Although homicide rates dropped in 2016, other violent and non-violent crimes in Minnesota neighborhoods increased by an average of 4.3 percent over 2015. Sexual assaults and rapes increased by 6.0 percent. According to law enforcement statistics, court filings, and cases seen by a Minneapolis criminal attorney, the increase in violent crimes like robberies and assaults were caused by a rise in violent gang activity in certain Minneapolis/St. Paul areas. Police statistics for 2016 show that of 340 people shot in Minneapolis, 215 shooting occurred on the city’s North Side.
Law enforcement officials state that a small group of criminals are responsible for the majority of violent assaults, robberies, and shootings in the Twin Cities. Police believe that at least 50 percent of homicides are gang-related. Heavy violence has taken a significant toll on certain neighborhoods, especially in North Minneapolis communities. According to 2016 police data, neighborhoods with the highest violent crime rates included: Downtown West, East Phillips, Hawthorne, Jordan, Lowry Hill East, Marcy Holmes, North Side, and Whittier. Data also shows that violent crimes rose in East Isles, Morris Park, and Regina; neighborhoods rarely impacted by crime.

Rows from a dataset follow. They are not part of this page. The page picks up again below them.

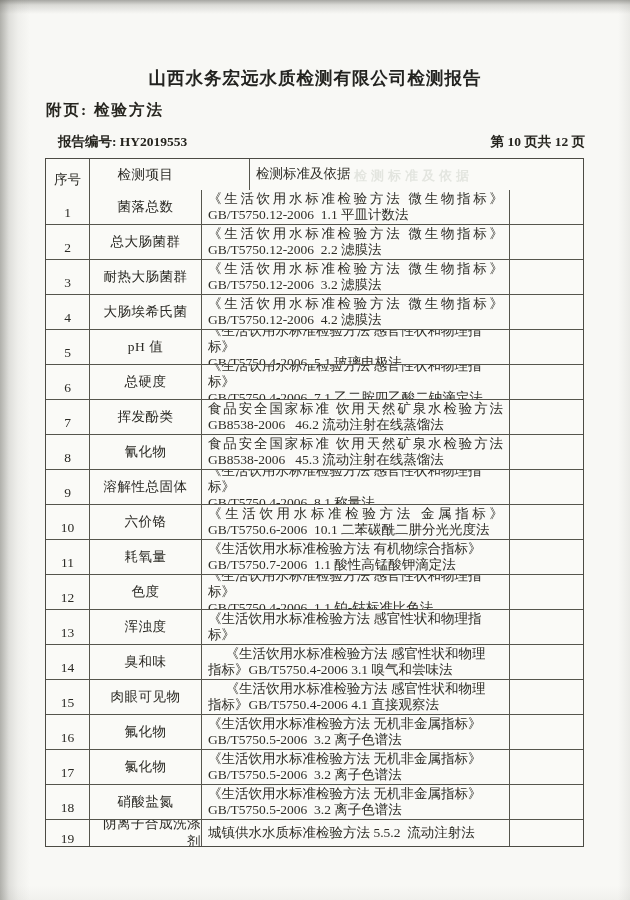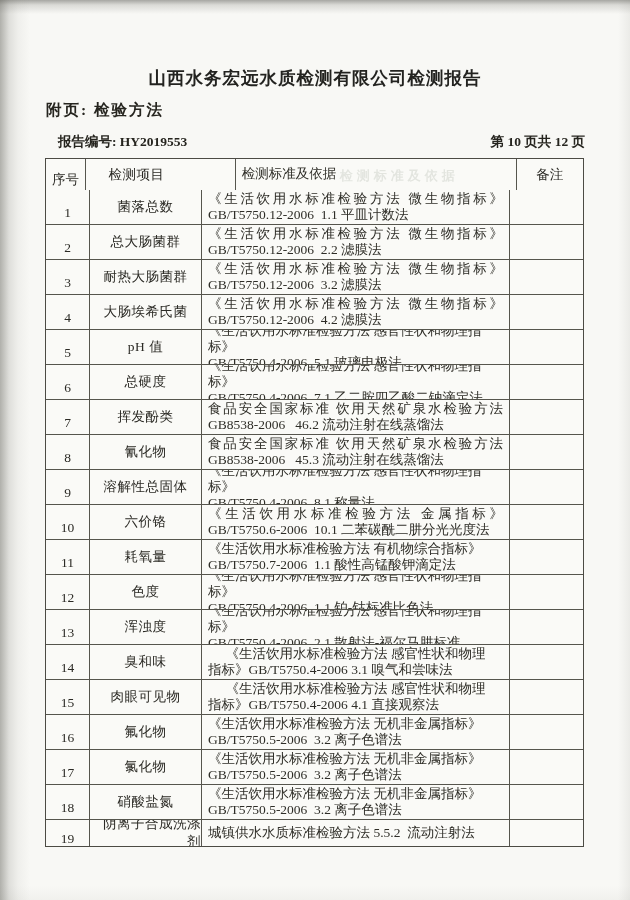--- a/index.html
+++ b/index.html
@@ -68,21 +68,20 @@
   </div>
 
   <div class="tbl">
     <div class="tr hdr">
       <div class="td c-num">序号</div>
       <div class="td c-item">检测项目</div>
       <div class="td c-std">
         <div class="std1" style="text-align:left">检测标准及依据</div>
         <div class="ghost">检测标准及依据</div>
       </div>
-      <div class="td c-note">备注</div>
     </div>
     <div id="tbody">
     <div class="tr wide">
       <div class="td c-num">1</div>
       <div class="td c-item">菌落总数</div>
       <div class="td c-std">
         <div class="std1">《生活饮用水标准检验方法 微生物指标》</div>
         <div class="std2">GB/T5750.12-2006  1.1 平皿计数法</div>
       </div>
       <div class="td c-note"></div>
@@ -196,21 +195,20 @@
         <div class="std2">GB/T5750.4-2006  1.1 铂-钴标准比色法</div>
       </div>
       <div class="td c-note"></div>
     </div>
 
     <div class="tr">
       <div class="td c-num">13</div>
       <div class="td c-item">浑浊度</div>
       <div class="td c-std">
         <div class="std1">《生活饮用水标准检验方法 感官性状和物理指标》</div>
-        <div class="std2">GB/T5750.4-2006  2.1 散射法-福尔马肼标准</div>
       </div>
       <div class="td c-note"></div>
     </div>
 
     <div class="tr center1">
       <div class="td c-num">14</div>
       <div class="td c-item">臭和味</div>
       <div class="td c-std">
         <div class="std1">《生活饮用水标准检验方法 感官性状和物理</div>
         <div class="std2">指标》GB/T5750.4-2006 3.1 嗅气和尝味法</div>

To prevent a further increase in violent Minneapolis/St. Paul crimes, local authorities have established an anti-gang plan, the Group Violence Intervention Program, that will focus on community involvement to give gang members a chance at a better life. Recently, an approved $1.3 billion budget will also law enforcement to hire more police officers to crack down on gang violence in Twin City neighborhoods.